Le pessimisme est d’humeur ; l’optimisme
est de volonté. Tout homme qui se laisse aller est triste, mais c’est trop peu
dire, bientôt irrité et furieux. Comme on voit que les jeux des enfants, s’ils
sont sans règle, tournent à la bataille ; et sans autre cause ici que cette
force désordonnée qui se mord elle-même. Dans le fond, il n’y a point de bonne
humeur ; mais l’humeur, à parler exactement, est toujours mauvaise, et tout
bonheur est de volonté et gouvernement. Dans tous les cas le raisonnement est
serf. L’humeur compose des systèmes étonnants que l’on voit grossis chez les
fous ; il y a toujours de la vraisemblance et de l’éloquence dans les discours
d’un malheureux qui se croit persécuté. L’éloquence optimiste est du genre
calmant ; elle modère ; c’est le ton qui fait preuve, et les paroles importent
moins que la chanson. Ce grondement de chien, que l’on entend toujours dans
l’humeur, est ce qu’il faut changer premièrement ; car c’est un mal certain en
nous, et qui produit toutes sortes de maux hors de nous. C’est pourquoi la
politesse est une bonne règle de politique ; ces deux mots sont parents ; qui
est poli est politique.
L’insomnie là-dessus nous enseigne ; et
chacun connaît cet état singulier, qui ferait croire que l’existence est par
elle-même insupportable. Ici il faut regarder de près. Le gouvernement de soi
fait partie de l’existence ; mieux, il la compose et l’assure. D’abord par
l’action. La rêverie d’un homme qui scie du bois tourne aisément à bien. Quand
la meute est en quête, ce n’est pas alors que les chiens se battent. Le premier
remède aux maux de pensée est donc de scier du bois. Mais la pensée bien
éveillée est déjà apaisante par elle-même ; en choisissant elle écarte. Or,
voici le mal de l’insomnie ; c’est que l’on veut dormir et que l’on se commande
à soi-même de ne point remuer et de ne point choisir. En cette absence du
gouvernement, aussitôt les mouvements et les idées ensemble suivent un cours
mécanique ; les chiens se battent. Tout mouvement est convulsif et toute idée
est piquante. On doute alors du meilleur des amis ; tous les signes sont mal
pris ; on se voit soi-même ridicule et sot. Ces apparences sont bien fortes, et
ce n’est point l’heure de scier du bois.
On voit très bien par là que l’optimisme
veut un serment. Quelque étrange que cela paraisse d’abord, il faut jurer
d’être heureux. Il faut que le fouet du maître arrête tous ces hurlements de
chiens. Enfin, par précaution, toute pensée triste doit être réputée trompeuse.

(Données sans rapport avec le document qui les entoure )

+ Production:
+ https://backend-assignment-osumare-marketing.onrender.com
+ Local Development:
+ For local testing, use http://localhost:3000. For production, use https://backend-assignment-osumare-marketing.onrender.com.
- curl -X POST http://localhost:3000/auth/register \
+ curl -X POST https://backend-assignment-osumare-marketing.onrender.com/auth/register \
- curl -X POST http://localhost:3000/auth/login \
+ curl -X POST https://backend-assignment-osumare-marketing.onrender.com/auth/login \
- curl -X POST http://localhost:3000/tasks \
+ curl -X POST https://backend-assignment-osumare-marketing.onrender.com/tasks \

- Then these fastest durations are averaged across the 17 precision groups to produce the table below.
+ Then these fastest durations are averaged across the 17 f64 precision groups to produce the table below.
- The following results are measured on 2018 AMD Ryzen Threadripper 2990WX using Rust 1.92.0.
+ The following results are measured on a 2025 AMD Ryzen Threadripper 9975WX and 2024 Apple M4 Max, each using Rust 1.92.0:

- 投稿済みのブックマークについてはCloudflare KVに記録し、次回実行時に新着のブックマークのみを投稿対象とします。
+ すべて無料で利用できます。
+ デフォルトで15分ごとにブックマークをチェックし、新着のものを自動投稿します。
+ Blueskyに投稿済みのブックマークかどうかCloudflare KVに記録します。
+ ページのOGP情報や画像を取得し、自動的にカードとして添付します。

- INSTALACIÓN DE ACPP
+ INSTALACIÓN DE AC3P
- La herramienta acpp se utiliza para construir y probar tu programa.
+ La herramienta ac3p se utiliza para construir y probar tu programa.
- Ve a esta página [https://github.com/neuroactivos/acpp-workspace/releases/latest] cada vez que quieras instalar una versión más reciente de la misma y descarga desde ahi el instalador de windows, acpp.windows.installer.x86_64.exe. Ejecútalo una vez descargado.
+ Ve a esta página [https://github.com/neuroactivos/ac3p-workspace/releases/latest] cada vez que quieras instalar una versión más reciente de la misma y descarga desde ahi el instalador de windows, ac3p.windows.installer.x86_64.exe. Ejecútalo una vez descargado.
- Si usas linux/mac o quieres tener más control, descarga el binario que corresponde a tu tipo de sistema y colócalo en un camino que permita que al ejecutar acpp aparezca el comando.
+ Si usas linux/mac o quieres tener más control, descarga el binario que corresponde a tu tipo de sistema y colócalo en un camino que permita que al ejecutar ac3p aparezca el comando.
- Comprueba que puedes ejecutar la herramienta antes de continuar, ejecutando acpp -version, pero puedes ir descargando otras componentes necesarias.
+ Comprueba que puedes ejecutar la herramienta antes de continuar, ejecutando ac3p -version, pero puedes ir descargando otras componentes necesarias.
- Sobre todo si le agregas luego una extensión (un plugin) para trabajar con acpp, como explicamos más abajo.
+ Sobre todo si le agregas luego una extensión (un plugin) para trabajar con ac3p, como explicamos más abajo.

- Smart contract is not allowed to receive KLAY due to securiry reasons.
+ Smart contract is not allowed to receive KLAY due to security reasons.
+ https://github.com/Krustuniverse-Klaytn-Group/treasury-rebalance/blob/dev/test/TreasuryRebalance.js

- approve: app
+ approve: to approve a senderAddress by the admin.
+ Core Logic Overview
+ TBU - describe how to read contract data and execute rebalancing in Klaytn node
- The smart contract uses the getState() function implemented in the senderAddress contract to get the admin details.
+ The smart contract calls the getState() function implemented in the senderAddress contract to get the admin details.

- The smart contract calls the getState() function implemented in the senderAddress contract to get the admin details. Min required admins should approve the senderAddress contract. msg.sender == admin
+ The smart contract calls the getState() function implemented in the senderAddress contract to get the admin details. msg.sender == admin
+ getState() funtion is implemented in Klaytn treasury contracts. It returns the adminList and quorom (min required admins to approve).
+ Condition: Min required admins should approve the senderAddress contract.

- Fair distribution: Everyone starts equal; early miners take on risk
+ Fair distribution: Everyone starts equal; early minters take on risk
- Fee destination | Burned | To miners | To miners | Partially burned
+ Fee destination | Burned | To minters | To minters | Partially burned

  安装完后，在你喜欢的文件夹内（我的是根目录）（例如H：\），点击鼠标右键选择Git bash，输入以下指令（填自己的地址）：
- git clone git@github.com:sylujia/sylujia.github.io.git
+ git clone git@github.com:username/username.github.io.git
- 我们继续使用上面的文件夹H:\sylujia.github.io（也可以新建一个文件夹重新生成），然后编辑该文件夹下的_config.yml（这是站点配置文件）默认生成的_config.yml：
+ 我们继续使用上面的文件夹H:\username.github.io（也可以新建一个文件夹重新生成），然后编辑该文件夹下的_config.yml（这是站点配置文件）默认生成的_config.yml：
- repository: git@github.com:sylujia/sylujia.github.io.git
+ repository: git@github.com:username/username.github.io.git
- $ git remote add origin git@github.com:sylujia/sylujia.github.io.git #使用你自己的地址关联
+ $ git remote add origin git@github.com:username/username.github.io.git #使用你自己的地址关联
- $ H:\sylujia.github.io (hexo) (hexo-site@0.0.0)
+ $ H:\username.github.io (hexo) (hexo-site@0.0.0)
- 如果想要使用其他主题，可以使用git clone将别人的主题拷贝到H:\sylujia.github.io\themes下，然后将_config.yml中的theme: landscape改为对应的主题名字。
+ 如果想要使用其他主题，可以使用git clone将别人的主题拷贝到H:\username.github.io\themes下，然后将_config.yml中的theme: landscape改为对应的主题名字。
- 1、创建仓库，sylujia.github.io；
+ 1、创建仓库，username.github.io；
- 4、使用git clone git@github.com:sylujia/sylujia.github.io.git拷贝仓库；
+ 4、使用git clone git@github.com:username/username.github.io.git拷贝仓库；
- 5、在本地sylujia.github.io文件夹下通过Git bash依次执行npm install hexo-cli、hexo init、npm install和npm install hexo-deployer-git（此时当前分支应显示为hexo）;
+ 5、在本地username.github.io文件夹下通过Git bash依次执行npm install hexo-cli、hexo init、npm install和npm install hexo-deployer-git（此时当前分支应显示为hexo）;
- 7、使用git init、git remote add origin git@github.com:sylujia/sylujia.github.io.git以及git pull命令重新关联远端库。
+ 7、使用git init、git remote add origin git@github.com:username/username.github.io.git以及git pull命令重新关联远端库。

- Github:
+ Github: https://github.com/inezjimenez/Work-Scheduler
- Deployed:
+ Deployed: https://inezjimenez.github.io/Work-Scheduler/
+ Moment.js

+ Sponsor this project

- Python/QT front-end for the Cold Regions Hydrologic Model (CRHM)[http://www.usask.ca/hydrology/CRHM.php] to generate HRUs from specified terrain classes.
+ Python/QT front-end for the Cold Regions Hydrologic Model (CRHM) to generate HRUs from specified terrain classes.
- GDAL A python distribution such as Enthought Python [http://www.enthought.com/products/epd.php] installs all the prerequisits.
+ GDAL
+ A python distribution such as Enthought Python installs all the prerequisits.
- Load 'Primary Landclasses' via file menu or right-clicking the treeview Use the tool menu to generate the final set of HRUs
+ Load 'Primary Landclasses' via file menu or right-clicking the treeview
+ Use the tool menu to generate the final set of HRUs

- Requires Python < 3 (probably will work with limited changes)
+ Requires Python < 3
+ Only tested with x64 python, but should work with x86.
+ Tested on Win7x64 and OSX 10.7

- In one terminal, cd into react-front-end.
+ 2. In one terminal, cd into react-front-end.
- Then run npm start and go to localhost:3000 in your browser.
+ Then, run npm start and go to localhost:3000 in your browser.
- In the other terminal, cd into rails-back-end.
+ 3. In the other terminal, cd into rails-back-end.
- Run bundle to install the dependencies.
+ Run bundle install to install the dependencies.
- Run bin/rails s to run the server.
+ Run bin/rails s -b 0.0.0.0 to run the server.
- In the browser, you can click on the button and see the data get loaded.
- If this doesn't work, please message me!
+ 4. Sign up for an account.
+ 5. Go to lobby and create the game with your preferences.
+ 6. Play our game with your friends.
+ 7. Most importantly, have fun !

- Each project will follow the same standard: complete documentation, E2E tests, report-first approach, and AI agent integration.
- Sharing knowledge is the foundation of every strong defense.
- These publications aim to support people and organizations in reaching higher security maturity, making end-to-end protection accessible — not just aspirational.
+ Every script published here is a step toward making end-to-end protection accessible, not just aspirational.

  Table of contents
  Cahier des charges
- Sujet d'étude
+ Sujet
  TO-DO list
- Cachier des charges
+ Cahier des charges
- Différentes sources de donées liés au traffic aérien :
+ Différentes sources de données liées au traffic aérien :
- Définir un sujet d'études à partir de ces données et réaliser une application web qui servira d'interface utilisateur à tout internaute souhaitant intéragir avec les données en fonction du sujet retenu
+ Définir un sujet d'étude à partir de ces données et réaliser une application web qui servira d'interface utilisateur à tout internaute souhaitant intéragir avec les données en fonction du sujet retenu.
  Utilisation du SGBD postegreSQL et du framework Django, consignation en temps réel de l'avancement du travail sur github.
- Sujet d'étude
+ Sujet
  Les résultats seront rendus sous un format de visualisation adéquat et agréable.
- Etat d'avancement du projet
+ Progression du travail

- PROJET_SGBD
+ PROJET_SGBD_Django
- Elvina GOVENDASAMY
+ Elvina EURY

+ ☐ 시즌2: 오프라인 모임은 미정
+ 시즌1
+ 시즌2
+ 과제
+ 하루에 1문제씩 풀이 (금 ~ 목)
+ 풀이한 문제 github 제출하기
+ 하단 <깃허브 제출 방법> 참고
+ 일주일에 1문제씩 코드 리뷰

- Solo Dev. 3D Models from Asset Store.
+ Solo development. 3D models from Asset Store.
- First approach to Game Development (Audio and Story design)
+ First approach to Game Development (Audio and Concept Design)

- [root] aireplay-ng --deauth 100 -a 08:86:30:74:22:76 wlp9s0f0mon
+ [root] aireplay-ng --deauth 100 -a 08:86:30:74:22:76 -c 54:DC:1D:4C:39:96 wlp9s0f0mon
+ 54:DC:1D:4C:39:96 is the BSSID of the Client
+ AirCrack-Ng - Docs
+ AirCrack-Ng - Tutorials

Il le faut, parce que nous faisons du malheur naturellement dès que nous ne
faisons rien. L’ennui le prouve. Mais ce qui fait voir le mieux que nos idées ne
sont pas en elles-mêmes piquantes, et que c’est notre propre agitation qui nous
irrite, c’est l’état heureux de somnolence où tout est relâché dans le corps ;
cela ne dure pas ; quand le sommeil s’annonce ainsi, il n’est pas loin. L’art
de dormir, qui peut ici aider la nature, consiste principalement à ne vouloir
point penser à demi. Ou bien s’y mettre tout, ou bien ne pas du tout s’y
mettre, par l’expérience que les pensées non gouvernées sont toutes fausses.
Cet énergique jugement les rabaisse toutes au rang des songes, et prépare ces
heureux songes qui n’ont point d’épines. Au rebours la clef des songes donne
importance à tout. C’est la clef du malheur.